▶ [ACTION ITEM]: Starting with the line that has "discount: none -> 20.00" in the records below and stopping after the line that has "total: 17016.24 -> 26652.12", output every line exactly and nothing else; skip pictures.

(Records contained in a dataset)

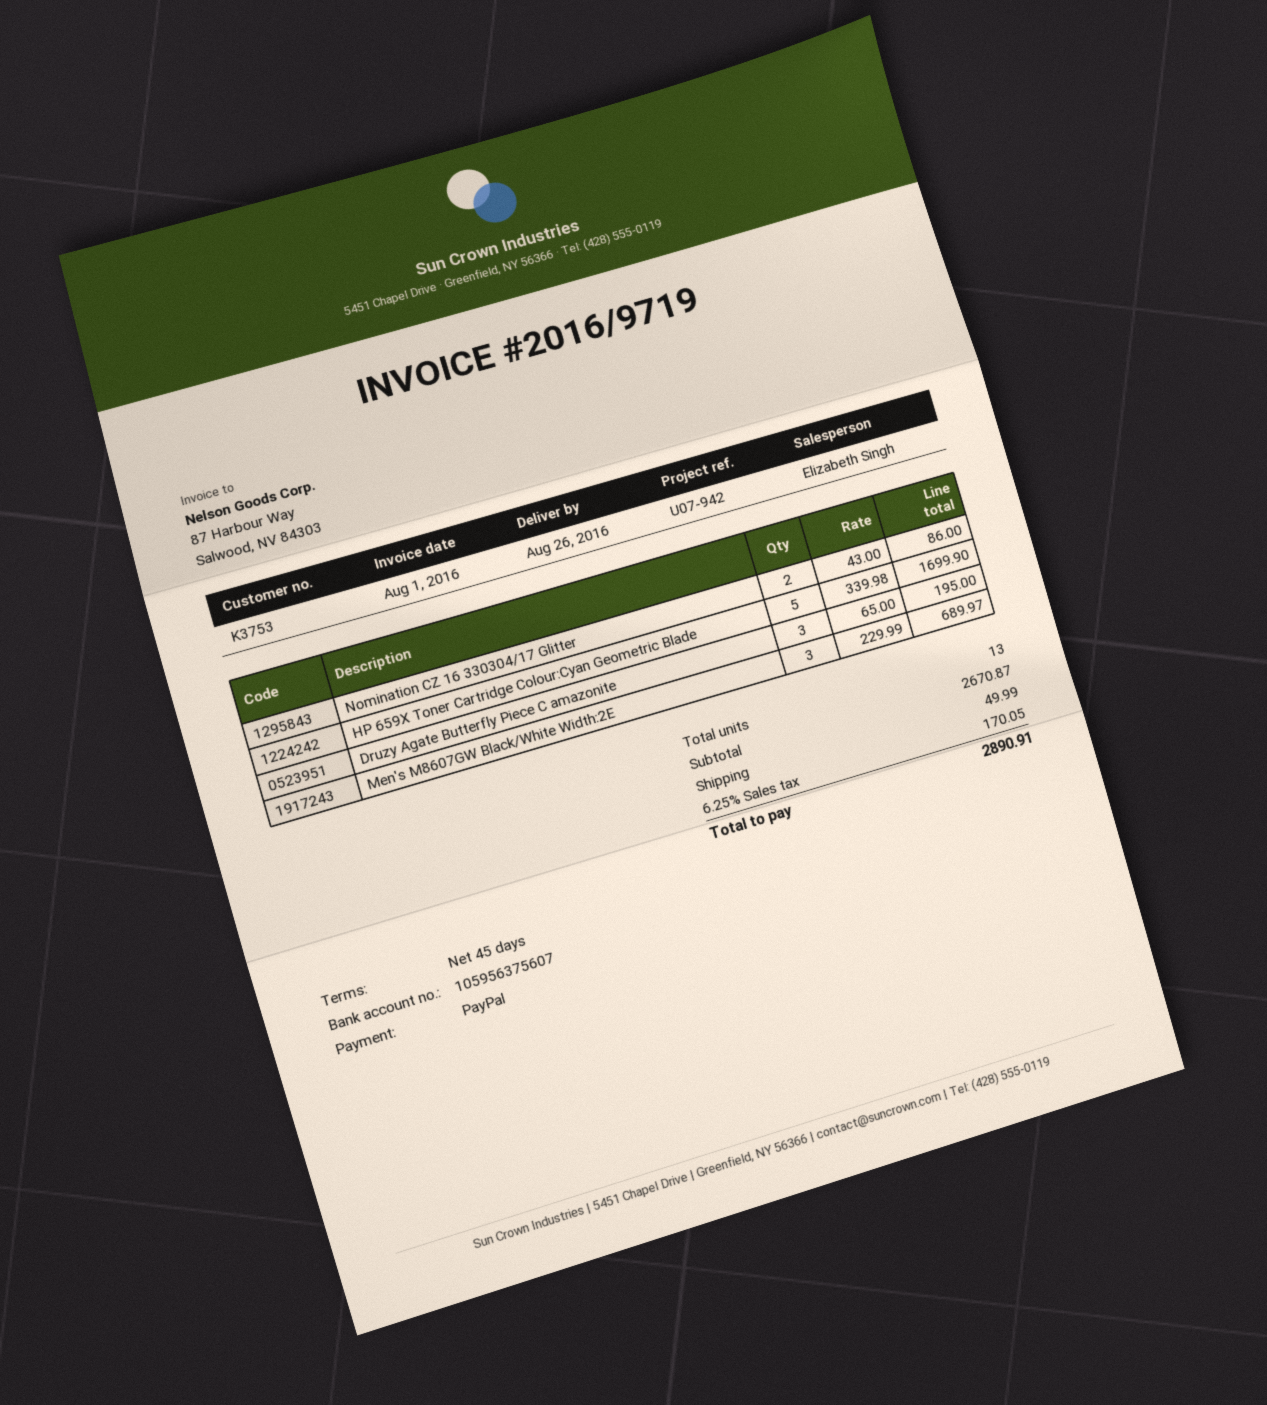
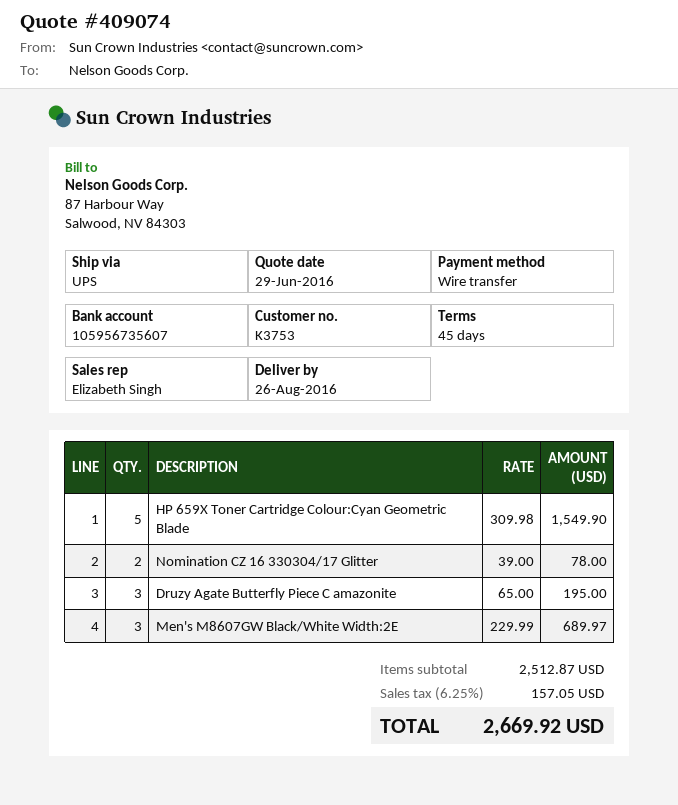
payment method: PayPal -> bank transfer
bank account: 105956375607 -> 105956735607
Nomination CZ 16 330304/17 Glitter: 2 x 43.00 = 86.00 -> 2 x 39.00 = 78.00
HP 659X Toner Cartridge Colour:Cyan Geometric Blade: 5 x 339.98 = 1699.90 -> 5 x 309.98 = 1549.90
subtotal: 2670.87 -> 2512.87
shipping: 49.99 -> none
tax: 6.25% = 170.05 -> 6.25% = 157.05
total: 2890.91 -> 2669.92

--

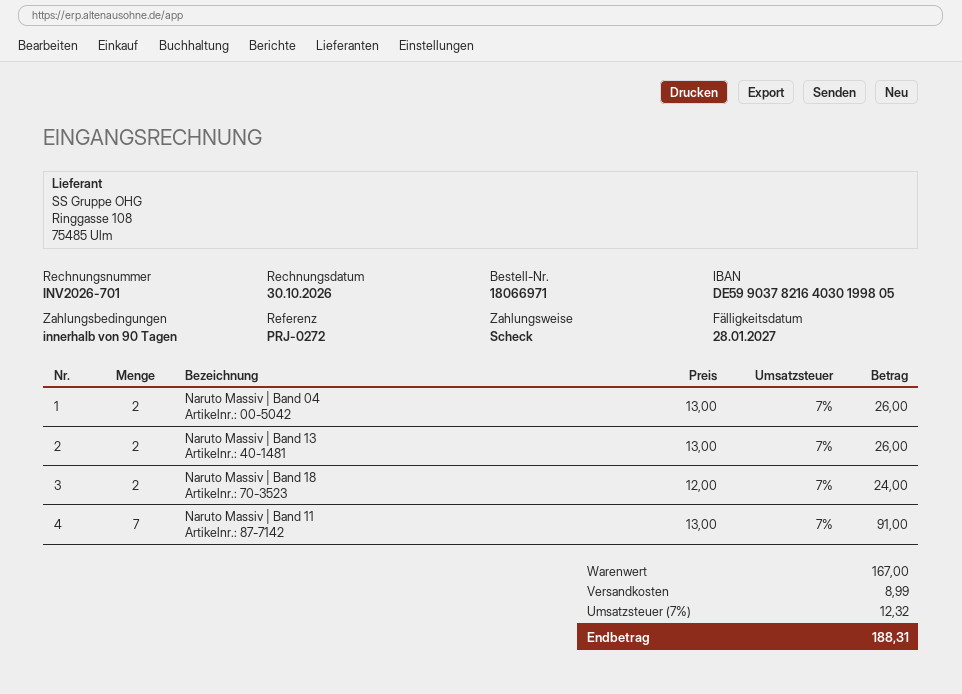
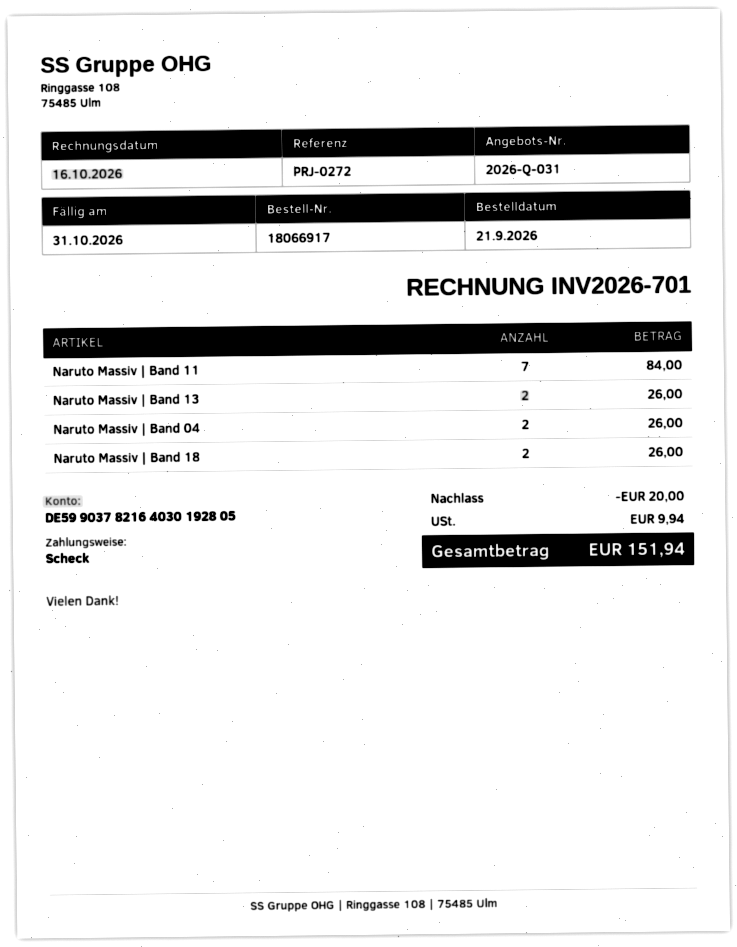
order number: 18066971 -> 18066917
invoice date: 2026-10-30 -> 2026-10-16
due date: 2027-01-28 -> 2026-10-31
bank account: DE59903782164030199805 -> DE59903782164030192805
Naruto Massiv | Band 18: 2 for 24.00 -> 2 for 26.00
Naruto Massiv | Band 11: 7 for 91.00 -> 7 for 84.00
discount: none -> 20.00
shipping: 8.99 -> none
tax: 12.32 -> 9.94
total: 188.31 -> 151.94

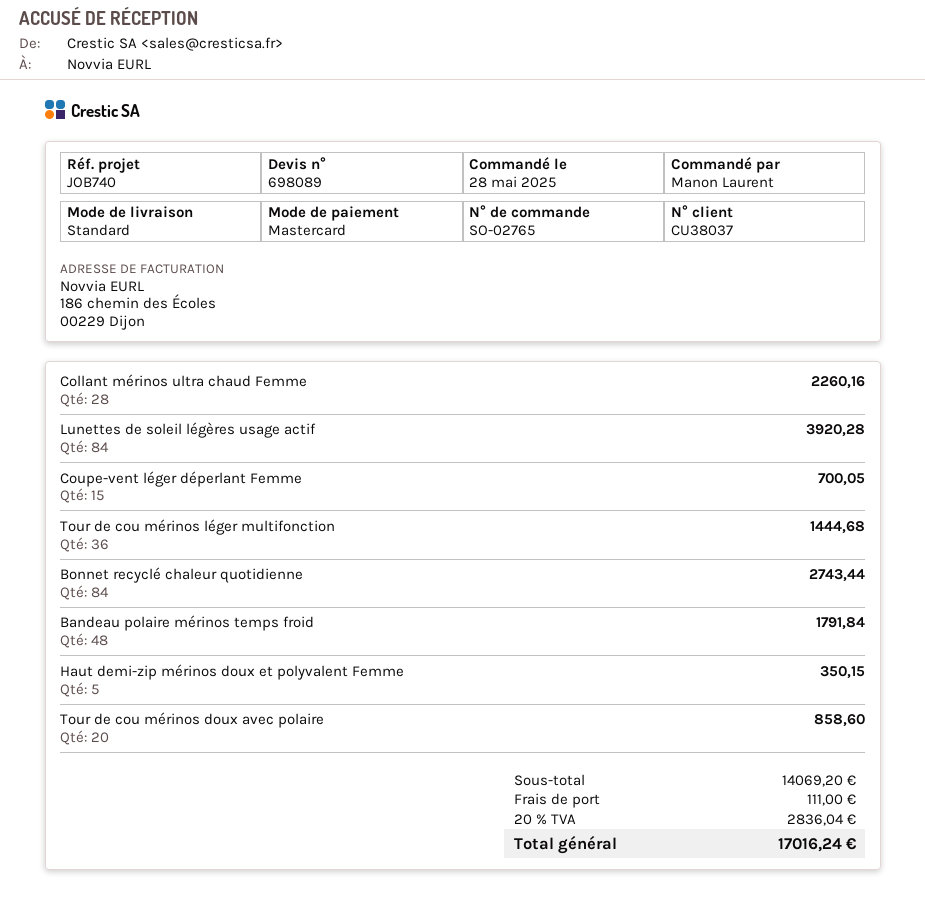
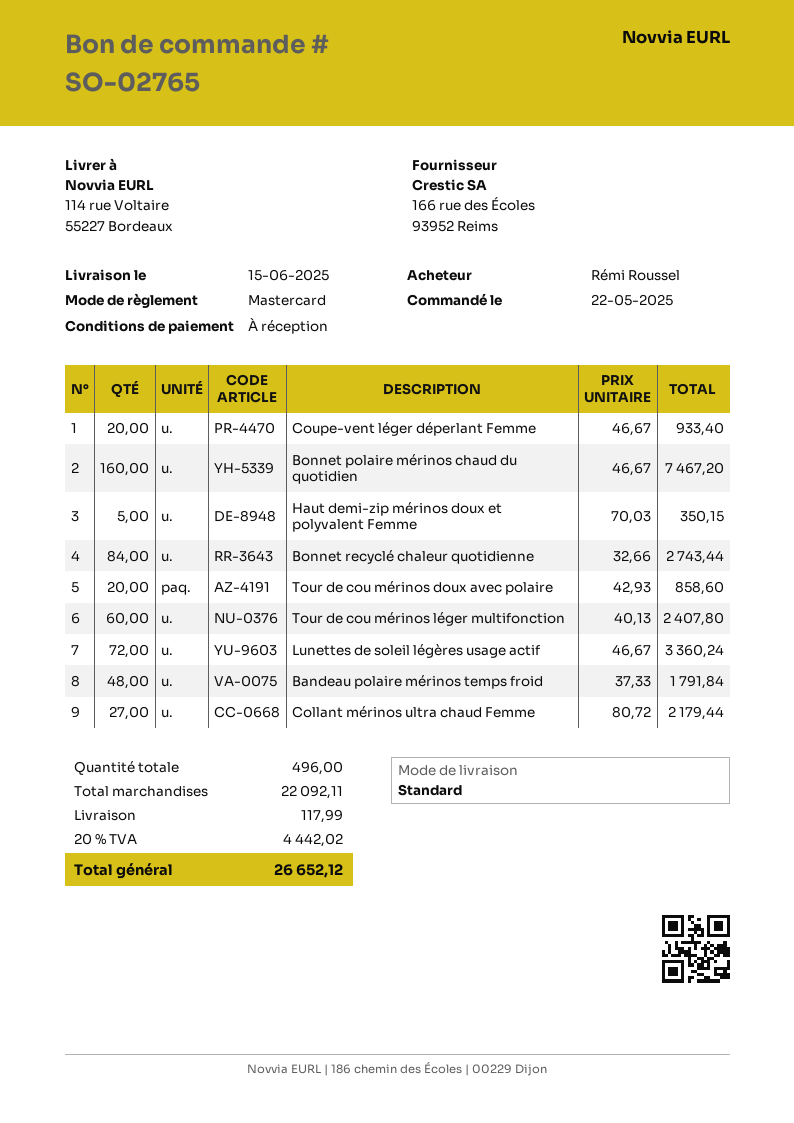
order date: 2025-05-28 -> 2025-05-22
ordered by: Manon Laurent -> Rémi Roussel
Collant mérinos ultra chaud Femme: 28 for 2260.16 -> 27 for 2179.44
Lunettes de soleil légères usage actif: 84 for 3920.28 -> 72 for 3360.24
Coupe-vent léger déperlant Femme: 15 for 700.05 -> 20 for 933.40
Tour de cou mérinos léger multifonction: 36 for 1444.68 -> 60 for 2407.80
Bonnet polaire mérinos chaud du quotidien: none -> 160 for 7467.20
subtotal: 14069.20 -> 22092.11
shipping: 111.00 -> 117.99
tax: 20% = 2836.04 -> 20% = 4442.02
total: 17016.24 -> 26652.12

▶ [PROBLEM SOLUTION]:
discount: none -> 20.00
shipping: 8.99 -> none
tax: 12.32 -> 9.94
total: 188.31 -> 151.94

order date: 2025-05-28 -> 2025-05-22
ordered by: Manon Laurent -> Rémi Roussel
Collant mérinos ultra chaud Femme: 28 for 2260.16 -> 27 for 2179.44
Lunettes de soleil légères usage actif: 84 for 3920.28 -> 72 for 3360.24
Coupe-vent léger déperlant Femme: 15 for 700.05 -> 20 for 933.40
Tour de cou mérinos léger multifonction: 36 for 1444.68 -> 60 for 2407.80
Bonnet polaire mérinos chaud du quotidien: none -> 160 for 7467.20
subtotal: 14069.20 -> 22092.11
shipping: 111.00 -> 117.99
tax: 20% = 2836.04 -> 20% = 4442.02
total: 17016.24 -> 26652.12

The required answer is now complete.